■ Work to complete ■
Retrieve all lines below that have the string "none".

[Start of Attachment]

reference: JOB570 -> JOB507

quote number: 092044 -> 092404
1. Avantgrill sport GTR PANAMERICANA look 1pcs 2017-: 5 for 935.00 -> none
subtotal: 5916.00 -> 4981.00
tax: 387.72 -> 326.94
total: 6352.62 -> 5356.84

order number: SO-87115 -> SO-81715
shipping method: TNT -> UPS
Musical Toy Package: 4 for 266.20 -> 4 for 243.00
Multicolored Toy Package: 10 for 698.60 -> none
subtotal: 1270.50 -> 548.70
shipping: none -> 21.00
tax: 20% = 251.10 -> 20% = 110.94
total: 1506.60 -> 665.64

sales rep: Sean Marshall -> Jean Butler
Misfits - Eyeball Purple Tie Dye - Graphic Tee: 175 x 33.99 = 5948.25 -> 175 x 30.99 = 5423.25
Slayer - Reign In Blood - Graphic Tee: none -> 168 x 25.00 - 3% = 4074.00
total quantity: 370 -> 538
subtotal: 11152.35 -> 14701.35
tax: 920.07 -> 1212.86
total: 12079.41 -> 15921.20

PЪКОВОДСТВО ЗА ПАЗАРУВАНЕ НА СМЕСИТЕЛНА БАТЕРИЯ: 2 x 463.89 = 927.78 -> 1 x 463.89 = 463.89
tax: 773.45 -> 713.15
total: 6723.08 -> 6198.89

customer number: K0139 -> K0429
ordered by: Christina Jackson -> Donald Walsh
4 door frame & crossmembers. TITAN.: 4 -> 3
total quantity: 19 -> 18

[End of Attachment]

■ Expected output ■
1. Avantgrill sport GTR PANAMERICANA look 1pcs 2017-: 5 for 935.00 -> none
Multicolored Toy Package: 10 for 698.60 -> none
shipping: none -> 21.00
Slayer - Reign In Blood - Graphic Tee: none -> 168 x 25.00 - 3% = 4074.00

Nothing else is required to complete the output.